Apologetics is the triumphalist art of having an answer for every anticipated objection. Apologists don’t seek to understand but to explain away. Apologetics doesn’t dwell with people in their difficulty and darkness; it just plows over their objections with sound bites. An apologist is someone who has a barrage of verbal spitballs to spit back at any question or concern, without trying to understand where the questioner is coming from or if the questioner knows something you don’t. Apologetics isn’t a dialogue. Apologetics is an algorithm.

Is Mary right?

In this article, I explore the need and purpose of apologetics. I demonstrate that in the larger Christian world, and especially in our everchanging world, apologetics provides answers to many questions that could shipwreck one’s faith. Furthermore, I think providing clear cut answers also limits the room ambiguity provides for moral and theological tomfoolery.

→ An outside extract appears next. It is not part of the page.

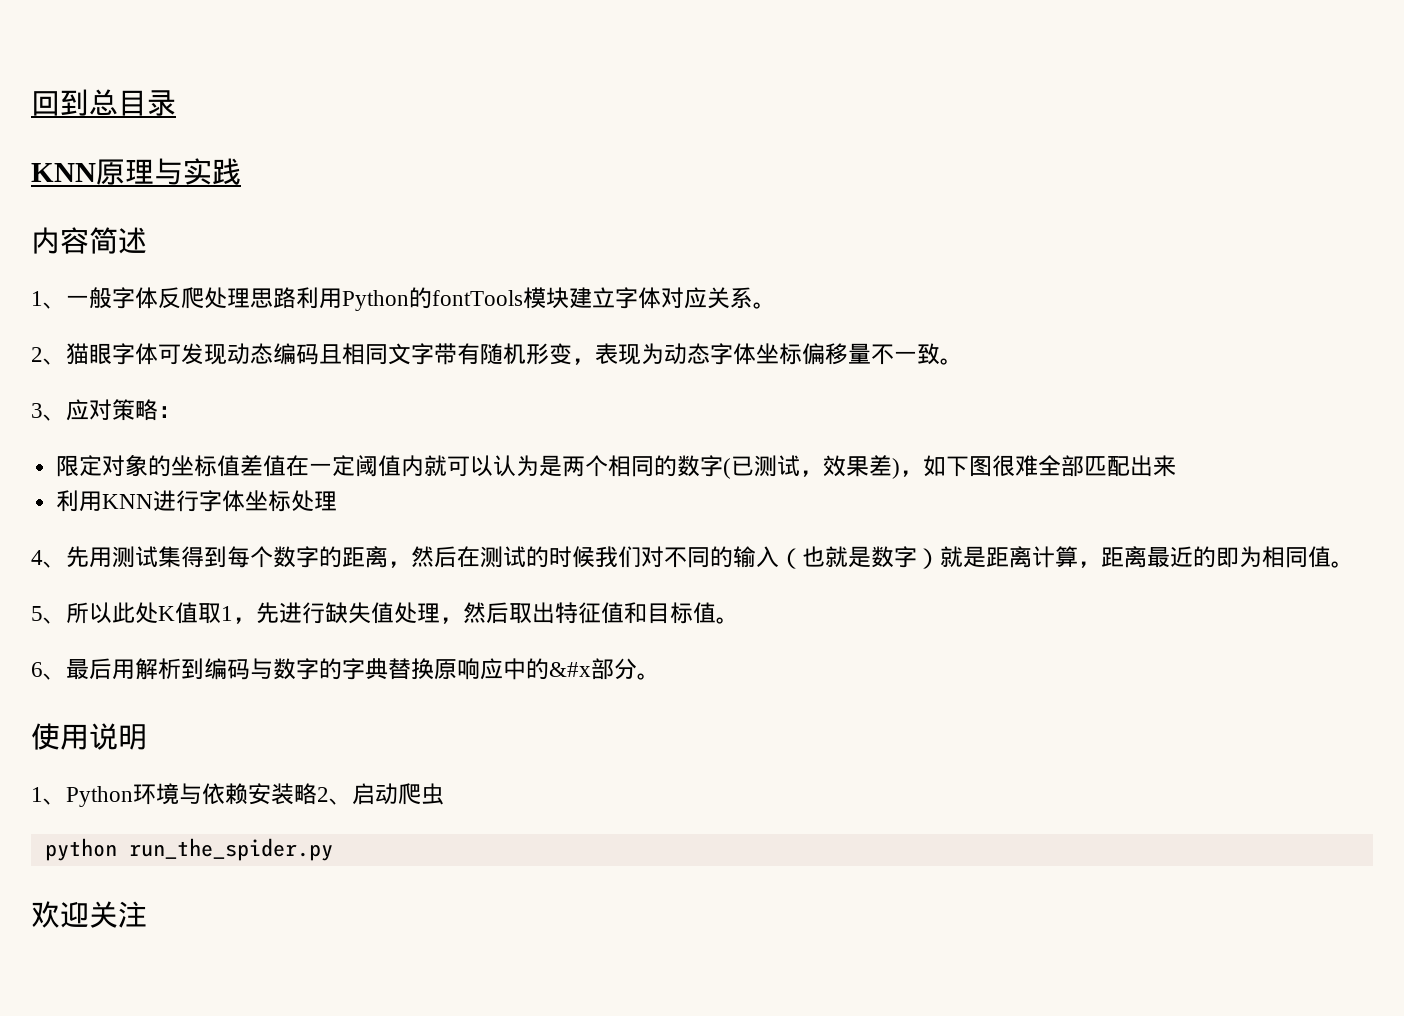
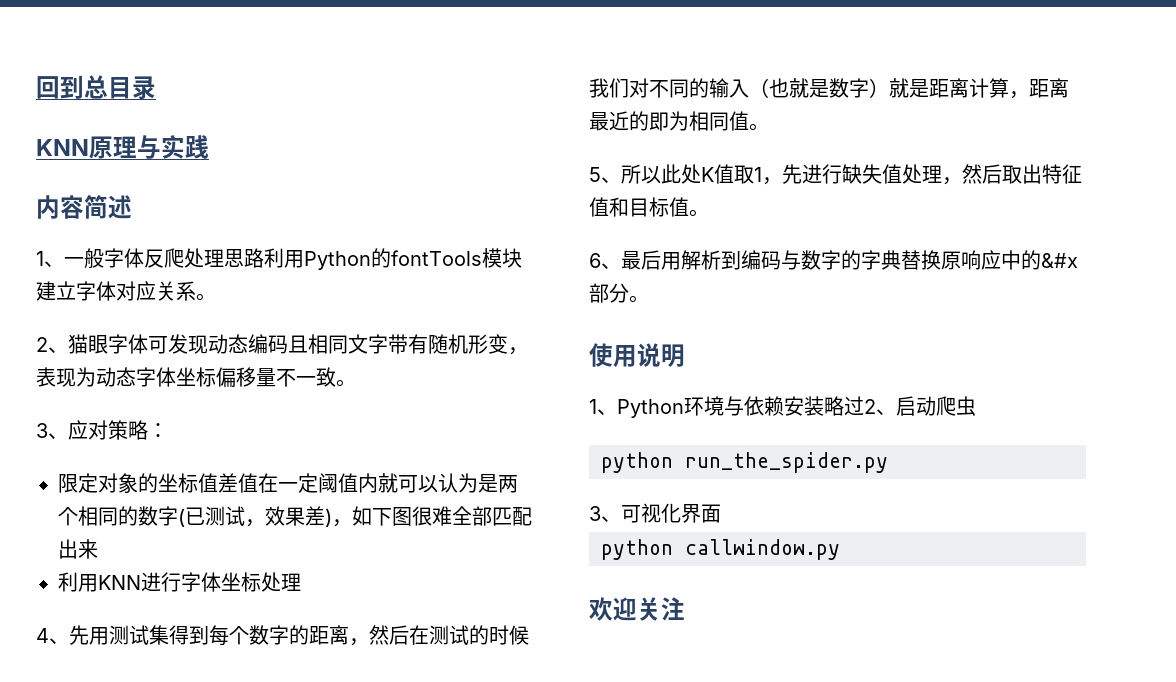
(317, 794) none -> [844,396,864,416] 过
(333, 849) none -> [589,503,721,523] [601,539,840,560] // 3、可视化界面 // python callwindow.py

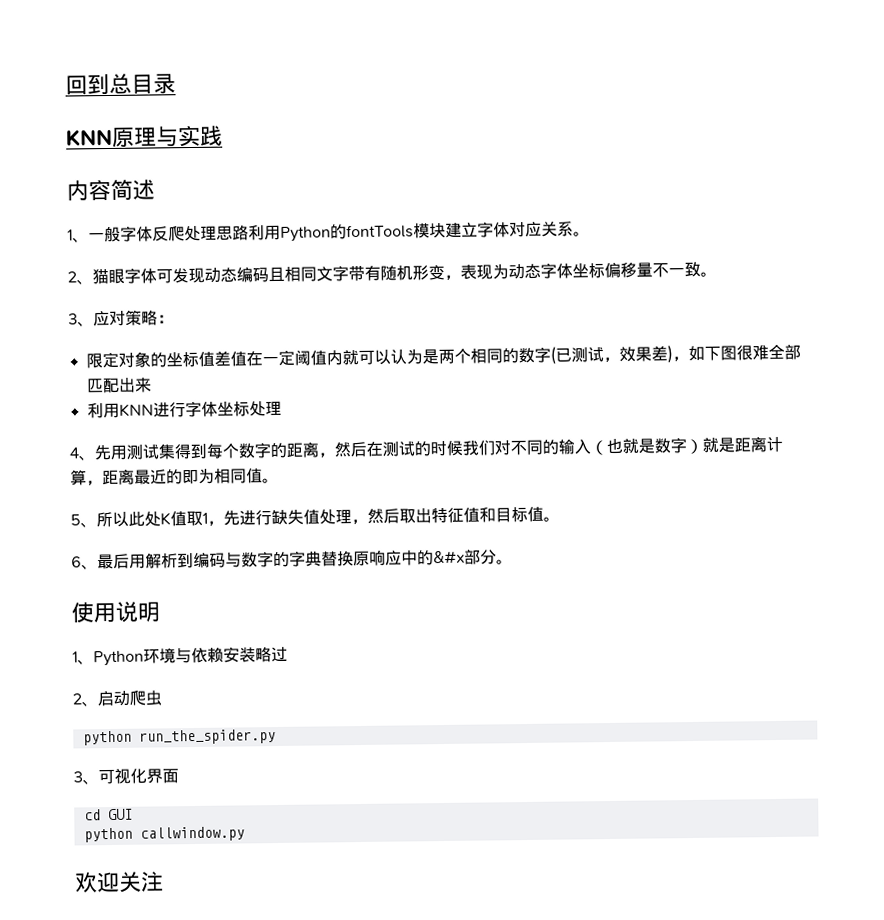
(864, 406) none -> (288, 654) //
(721, 513) none -> [83,808,133,821] // cd GUI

Trent Horn’s Defense of Apologetics

In a recent article, I reviewed Trent Horn’s new book, Confusion in the Kingdom : How “Progressive” Catholicism Is Bringing Harm and Scandal to the Church. In the book, Horn addresses the progressive Catholic criticism of apologetics. Regarding the criticism of apologetics as uninspiring, unimaginative, not honoring lived experiences, and too judgmental, Horn responds:

Inspiring, engaging, and listening to non-Catholics are crucial to evangelism. But so are questioning and convincing those same people that the Catholic faith is true. And apologetics is one of the best ways to demonstrate this truth, especially when it is done in an engaging way that listens to those it seeks to persuade.

And

…just because apologetics can be done badly doesn’t mean we need to get rid of it or “reform it” beyond recognition. People can perform works of mercy like feeding the poor in a patronizing and condescending way that “loses a soul.” All of our evangelism should imitate Christ, such as when he graciously refuted opponents like the Pharisees and used those opportunities to call more people to believe the gospel.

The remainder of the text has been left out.